Travel is a bit like what John Wanamaker (the founder of Macy’s in the USA) said about advertising in the late 1800s: ‘Half the money I spend on advertising is wasted; the trouble is I don’t know which half ’.
And so, with investor meetings, quite simply it is about the grind: you travel the miles, and you take the meetings. We worked out quickly that approximately 50% of those we saw never really intended to invest, but took the meeting because they were interested in hearing what the sector was doing and how new entrants were approaching it as background or benchmark-setting for existing investments in their portfolio. Equally, there were numerous meetings we left thinking there was a low probability of any follow-on, only to have the investor come back and begin to do serious work on the company. There were also those whose commitment we felt sure of who pulled out at a minute to midnight (literally).
On clarity
With clarity, it’s about continuously working on it.

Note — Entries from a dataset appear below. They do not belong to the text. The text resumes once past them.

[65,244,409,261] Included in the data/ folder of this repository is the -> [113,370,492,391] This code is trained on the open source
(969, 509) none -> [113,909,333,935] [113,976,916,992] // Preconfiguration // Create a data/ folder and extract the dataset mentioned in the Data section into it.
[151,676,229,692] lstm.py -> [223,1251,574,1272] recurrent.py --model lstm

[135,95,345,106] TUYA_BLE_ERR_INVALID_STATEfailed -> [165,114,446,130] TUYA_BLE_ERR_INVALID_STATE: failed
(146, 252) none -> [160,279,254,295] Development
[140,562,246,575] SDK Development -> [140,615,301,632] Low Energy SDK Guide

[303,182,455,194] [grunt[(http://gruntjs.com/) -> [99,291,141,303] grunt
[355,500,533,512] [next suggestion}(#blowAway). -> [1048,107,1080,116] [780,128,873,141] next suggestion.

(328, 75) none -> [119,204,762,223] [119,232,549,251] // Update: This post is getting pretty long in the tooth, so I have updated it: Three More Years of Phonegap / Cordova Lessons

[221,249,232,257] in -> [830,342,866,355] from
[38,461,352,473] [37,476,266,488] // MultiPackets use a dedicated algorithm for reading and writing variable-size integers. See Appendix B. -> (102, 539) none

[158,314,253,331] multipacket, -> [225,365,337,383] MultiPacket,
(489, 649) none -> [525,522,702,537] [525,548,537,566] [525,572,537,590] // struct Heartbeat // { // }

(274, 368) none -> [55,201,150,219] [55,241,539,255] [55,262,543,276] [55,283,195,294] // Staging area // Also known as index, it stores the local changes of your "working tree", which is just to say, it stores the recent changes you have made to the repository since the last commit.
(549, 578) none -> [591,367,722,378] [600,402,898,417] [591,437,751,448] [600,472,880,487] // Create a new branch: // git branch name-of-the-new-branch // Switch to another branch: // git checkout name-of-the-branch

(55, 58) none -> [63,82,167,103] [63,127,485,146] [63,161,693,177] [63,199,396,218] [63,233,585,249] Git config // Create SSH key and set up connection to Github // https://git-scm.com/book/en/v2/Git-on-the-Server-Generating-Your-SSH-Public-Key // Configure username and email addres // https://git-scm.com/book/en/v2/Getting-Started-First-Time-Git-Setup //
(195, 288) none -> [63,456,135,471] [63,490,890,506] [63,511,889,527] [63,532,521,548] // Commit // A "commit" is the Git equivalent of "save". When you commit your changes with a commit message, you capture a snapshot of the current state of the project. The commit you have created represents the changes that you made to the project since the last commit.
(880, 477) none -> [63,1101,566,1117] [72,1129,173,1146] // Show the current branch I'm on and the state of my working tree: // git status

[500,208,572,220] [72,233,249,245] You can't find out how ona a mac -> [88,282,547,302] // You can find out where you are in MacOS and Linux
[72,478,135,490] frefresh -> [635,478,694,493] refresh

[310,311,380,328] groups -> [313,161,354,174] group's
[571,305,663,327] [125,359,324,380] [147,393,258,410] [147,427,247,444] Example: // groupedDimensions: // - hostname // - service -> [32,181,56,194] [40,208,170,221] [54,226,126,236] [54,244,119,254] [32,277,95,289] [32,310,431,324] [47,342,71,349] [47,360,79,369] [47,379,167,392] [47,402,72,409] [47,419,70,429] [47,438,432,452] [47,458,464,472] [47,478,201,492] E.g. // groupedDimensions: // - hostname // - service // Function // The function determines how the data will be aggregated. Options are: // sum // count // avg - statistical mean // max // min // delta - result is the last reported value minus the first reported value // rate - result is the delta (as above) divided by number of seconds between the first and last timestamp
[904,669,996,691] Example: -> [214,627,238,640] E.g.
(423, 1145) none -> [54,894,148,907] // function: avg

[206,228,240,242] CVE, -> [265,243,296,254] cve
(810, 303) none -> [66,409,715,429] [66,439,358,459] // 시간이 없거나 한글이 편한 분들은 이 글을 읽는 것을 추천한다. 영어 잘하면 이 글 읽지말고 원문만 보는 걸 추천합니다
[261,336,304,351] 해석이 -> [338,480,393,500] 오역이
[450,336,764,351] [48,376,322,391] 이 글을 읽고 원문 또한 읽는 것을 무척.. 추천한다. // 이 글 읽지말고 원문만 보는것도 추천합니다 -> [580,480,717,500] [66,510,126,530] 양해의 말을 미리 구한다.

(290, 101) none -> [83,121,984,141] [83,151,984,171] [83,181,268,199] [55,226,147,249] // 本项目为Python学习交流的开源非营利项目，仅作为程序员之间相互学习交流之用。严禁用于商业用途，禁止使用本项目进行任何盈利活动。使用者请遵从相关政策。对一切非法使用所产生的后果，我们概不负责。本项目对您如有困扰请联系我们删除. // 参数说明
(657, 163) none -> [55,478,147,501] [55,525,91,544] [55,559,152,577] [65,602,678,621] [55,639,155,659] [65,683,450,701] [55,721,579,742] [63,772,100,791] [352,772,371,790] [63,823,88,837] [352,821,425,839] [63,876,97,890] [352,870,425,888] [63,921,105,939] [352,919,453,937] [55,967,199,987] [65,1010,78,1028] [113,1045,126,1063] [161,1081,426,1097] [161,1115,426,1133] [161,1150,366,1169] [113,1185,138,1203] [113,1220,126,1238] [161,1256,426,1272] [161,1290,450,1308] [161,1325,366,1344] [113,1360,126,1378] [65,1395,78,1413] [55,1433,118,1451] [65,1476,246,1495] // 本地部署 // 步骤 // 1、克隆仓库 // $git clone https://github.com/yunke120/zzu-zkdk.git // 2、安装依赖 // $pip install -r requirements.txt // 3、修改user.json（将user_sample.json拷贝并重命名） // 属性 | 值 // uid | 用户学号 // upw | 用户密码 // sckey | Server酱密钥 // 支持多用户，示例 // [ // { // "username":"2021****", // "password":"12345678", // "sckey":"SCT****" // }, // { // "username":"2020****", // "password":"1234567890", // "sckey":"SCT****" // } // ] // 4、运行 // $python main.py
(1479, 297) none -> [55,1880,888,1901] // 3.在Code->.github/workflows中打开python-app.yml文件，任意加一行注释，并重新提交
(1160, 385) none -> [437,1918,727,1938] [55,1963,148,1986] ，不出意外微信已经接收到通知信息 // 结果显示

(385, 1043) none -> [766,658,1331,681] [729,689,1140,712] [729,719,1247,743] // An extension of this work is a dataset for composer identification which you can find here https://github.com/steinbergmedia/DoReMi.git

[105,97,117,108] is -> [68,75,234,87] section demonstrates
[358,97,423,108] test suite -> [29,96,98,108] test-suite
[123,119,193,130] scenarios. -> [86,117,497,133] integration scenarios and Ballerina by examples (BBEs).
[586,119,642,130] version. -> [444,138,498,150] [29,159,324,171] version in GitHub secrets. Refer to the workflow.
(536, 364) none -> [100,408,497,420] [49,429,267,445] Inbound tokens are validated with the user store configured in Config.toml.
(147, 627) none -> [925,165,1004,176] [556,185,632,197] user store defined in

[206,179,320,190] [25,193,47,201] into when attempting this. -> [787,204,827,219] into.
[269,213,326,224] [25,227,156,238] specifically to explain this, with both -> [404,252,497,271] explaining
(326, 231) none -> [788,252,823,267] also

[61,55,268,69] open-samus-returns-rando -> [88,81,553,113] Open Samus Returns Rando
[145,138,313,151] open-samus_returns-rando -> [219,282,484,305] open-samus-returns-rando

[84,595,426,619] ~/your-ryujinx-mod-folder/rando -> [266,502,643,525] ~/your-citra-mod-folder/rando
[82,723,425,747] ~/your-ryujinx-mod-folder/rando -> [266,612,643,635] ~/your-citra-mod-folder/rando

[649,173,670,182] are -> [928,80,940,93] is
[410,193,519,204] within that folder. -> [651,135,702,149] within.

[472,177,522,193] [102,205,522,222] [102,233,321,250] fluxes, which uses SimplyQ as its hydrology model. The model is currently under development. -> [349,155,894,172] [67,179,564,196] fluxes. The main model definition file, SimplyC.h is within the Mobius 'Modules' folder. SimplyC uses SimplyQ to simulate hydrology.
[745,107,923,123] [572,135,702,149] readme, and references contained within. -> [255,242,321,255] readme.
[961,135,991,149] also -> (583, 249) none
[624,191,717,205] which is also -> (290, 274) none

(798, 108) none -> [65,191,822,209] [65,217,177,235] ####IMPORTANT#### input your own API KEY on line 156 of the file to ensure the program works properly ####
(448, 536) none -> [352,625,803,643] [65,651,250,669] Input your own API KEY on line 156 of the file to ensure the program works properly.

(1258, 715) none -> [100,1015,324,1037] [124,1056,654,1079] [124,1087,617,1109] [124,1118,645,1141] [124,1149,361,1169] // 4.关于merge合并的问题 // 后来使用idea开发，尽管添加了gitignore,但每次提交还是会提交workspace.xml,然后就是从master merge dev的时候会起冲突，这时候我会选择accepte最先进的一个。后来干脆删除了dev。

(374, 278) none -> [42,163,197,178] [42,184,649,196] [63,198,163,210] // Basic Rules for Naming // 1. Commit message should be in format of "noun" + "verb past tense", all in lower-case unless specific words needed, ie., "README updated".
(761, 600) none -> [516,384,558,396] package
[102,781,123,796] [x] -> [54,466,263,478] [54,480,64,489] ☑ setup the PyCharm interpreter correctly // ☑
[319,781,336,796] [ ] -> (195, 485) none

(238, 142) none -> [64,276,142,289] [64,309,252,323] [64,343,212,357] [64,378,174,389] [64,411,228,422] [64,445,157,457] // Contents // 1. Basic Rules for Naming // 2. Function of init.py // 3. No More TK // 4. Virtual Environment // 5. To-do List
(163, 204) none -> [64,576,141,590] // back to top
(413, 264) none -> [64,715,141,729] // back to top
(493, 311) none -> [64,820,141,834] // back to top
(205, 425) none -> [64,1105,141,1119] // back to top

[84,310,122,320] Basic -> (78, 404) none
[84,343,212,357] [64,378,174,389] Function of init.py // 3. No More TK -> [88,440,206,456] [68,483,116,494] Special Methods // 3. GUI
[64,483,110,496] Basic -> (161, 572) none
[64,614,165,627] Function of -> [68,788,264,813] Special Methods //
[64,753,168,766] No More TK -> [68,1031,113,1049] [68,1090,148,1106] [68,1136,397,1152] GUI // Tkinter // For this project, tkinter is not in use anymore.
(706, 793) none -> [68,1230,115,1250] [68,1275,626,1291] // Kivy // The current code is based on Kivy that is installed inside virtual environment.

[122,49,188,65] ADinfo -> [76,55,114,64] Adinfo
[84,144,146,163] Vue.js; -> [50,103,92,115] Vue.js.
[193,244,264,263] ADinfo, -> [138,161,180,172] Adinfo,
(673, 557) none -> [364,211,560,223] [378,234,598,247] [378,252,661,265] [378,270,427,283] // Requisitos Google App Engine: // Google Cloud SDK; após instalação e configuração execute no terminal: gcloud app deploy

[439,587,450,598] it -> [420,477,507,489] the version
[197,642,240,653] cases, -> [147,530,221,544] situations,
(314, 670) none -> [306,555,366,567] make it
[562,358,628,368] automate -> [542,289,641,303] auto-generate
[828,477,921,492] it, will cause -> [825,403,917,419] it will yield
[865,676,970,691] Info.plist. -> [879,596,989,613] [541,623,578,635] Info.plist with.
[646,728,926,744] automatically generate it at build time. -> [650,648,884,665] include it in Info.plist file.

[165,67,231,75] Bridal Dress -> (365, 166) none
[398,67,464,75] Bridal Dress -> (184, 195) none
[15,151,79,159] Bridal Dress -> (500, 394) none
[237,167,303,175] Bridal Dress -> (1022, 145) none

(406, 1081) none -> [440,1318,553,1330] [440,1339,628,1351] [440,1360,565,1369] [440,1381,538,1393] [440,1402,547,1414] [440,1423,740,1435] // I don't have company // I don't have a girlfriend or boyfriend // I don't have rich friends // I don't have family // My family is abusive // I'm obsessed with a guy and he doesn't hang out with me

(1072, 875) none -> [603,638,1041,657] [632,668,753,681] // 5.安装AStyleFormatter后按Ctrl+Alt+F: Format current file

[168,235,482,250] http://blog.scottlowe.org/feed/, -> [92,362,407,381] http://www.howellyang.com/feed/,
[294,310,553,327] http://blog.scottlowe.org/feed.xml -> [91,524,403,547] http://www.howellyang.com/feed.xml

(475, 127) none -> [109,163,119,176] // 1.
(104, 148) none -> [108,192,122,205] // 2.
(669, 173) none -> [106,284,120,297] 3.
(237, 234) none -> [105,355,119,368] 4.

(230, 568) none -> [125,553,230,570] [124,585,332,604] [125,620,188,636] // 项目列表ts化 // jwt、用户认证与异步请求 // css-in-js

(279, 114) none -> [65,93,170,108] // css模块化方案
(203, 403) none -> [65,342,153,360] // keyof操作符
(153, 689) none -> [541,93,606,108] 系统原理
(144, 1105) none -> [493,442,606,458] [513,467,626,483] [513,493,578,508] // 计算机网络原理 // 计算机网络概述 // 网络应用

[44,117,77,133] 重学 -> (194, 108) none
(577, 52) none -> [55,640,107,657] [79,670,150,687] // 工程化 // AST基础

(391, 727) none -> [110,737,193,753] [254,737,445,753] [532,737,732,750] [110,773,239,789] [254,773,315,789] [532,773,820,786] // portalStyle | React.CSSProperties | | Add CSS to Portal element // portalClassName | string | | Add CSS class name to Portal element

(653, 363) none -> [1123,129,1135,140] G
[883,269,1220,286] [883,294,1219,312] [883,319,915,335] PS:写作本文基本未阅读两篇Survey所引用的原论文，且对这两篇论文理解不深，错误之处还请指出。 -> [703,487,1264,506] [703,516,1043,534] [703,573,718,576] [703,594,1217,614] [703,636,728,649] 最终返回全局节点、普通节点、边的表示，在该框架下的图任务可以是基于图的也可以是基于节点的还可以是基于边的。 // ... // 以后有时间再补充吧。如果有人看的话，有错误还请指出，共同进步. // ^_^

One of the great benefits of speaking with investors as a team was the ability to critique each other’s delivery. It was also an opportunity to sit back at some point in the meeting and observe the body language of those across the table – was the message being heard and understood? Were we getting the cut-through? As Peter Drucker famously said, ‘The most important thing in communication is to hear what isn’t being said”.
Between meetings we would regularly download and do a self-critique over a coffee or sandwich to assess the meeting: our delivery, the clarity of our message, our responses to questions, whether we prejudged what we thought they were asking, what the emergent themes were at a macro level and how they tied in with issues other investors were raising.
A great learning here for us, and indeed anyone that embarks on this pitching process, was to embed the meeting review as a discipline, and from that, actively evolve your approach – not your message, your approach – and your effectiveness in delivering it.
On Australia as an investment destination
While at the macro level Australia is globally recognised as a sophisticated market, we regularly faced a key challenge: the ‘tyranny of distance’, the practical difficulty and time required to come to Australia, walk the offices, meet the staff and see the operations. Secondly as one New York–based fund manager pointed out, ‘Australia represents less than 2 per cent of global GDP, so that’s roughly how much time I spend thinking about it’. It was said tongue-in-cheek, but the message was a real one. For a material number of our investors, Judo has been their first investment in Australia, and part of their due diligence included building a foundational understanding of the market, investment land scape and economic outlook.
A counterpoint to these challenges, discovered along the way, was the significant value of individuals having an affiliation with Australia or New Zealand. Those affiliations included having worked here for a period, having a family member or close friend living here, having personally completed a degree at an Australian or New Zealand university or having a family member currently completing one. In one case, the investor owned a property in Queenstown, New Zealand – we could almost see him thinking that another three hours to Queenstown after a 24-hour flight to Melbourne would be easy!
This is an extract from Black Belt: A masterclass for start-ups and entrepreneurs by Joseph Healy and David Hornery. Healy is a co-founder and the CEO of Judo Bank, and Hornery is a co-founder and non-executive director of Judo Bank.